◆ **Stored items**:
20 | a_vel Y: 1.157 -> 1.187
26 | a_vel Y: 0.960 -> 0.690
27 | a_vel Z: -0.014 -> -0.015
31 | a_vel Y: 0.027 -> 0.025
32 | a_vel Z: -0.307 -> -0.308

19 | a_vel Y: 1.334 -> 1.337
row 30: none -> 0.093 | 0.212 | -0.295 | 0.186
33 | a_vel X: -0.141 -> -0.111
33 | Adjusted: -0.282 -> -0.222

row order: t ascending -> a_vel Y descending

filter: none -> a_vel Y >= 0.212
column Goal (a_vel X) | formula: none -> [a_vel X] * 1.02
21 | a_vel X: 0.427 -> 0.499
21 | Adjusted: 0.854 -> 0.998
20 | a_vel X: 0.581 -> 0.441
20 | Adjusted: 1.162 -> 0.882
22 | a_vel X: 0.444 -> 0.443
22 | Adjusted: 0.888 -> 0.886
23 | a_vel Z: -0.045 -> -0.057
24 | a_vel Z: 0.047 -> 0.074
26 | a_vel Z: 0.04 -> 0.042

◆ **EXERCISE GOAL**:
The line with "22 | a_vel X: 0.444 -> 0.443", the last line of the data above, and every line between them should be duplicated exactly, with nothing else.

◆ **TASK SOLUTION**:
22 | a_vel X: 0.444 -> 0.443
22 | Adjusted: 0.888 -> 0.886
23 | a_vel Z: -0.045 -> -0.057
24 | a_vel Z: 0.047 -> 0.074
26 | a_vel Z: 0.04 -> 0.042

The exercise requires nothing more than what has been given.